(TASK DESCRIPTION) Where the line containing "MIA BRAXTON FLY" appears in the records below, begin there and output each line verbatim through the last line.

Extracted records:
-------
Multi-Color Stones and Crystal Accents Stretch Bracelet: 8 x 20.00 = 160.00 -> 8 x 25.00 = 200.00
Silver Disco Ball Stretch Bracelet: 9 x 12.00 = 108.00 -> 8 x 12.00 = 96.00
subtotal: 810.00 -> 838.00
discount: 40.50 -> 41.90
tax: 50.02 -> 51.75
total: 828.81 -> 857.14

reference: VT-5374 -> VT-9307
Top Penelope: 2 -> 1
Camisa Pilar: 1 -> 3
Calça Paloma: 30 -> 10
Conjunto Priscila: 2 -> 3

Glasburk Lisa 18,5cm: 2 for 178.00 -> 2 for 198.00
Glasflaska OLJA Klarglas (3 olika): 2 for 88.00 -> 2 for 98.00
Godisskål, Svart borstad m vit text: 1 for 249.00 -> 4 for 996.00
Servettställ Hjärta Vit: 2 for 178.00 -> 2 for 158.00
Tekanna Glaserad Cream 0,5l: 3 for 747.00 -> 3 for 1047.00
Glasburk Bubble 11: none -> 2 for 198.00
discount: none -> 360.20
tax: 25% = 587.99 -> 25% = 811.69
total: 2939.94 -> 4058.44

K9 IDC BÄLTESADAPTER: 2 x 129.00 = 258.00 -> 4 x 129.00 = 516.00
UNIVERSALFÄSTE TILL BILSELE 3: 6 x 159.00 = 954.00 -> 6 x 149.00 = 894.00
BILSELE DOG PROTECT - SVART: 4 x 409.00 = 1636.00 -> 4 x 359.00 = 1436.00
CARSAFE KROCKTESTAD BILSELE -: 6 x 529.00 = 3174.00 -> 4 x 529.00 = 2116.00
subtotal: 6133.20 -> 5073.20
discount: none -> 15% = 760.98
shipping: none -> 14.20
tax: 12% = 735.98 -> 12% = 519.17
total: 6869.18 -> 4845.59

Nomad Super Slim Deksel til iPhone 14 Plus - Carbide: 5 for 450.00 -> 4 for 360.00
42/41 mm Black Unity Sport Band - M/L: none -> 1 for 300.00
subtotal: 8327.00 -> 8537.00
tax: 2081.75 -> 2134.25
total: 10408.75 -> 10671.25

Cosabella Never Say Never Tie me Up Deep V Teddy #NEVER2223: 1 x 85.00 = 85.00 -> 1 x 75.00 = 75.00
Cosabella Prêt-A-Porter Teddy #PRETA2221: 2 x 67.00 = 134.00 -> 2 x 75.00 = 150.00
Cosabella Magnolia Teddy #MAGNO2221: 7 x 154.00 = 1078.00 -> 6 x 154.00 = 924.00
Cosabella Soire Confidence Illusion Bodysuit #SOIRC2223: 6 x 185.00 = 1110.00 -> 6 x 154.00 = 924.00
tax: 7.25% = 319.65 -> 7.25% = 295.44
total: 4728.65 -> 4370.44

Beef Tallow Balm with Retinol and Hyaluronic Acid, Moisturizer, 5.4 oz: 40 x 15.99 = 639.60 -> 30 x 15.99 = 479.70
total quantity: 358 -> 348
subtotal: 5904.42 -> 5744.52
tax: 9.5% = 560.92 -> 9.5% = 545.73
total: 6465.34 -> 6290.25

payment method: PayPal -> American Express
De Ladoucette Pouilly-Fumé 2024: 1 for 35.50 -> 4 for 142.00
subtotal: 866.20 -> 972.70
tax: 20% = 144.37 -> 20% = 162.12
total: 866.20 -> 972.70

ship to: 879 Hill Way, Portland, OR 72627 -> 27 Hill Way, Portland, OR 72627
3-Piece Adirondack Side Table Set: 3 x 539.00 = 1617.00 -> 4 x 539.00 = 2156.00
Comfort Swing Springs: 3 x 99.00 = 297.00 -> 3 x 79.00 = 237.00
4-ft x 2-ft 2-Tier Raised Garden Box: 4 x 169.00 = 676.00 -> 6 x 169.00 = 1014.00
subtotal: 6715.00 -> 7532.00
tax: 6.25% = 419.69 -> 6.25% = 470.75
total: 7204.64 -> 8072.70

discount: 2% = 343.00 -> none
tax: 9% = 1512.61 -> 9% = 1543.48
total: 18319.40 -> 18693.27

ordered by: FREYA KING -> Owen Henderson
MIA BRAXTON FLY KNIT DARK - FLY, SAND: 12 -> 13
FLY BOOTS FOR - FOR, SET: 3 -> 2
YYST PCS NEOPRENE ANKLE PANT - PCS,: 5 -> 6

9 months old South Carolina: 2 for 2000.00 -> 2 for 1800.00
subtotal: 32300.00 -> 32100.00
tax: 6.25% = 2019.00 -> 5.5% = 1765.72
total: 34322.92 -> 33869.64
-------
(WRITTEN ANSWER)
MIA BRAXTON FLY KNIT DARK - FLY, SAND: 12 -> 13
FLY BOOTS FOR - FOR, SET: 3 -> 2
YYST PCS NEOPRENE ANKLE PANT - PCS,: 5 -> 6

9 months old South Carolina: 2 for 2000.00 -> 2 for 1800.00
subtotal: 32300.00 -> 32100.00
tax: 6.25% = 2019.00 -> 5.5% = 1765.72
total: 34322.92 -> 33869.64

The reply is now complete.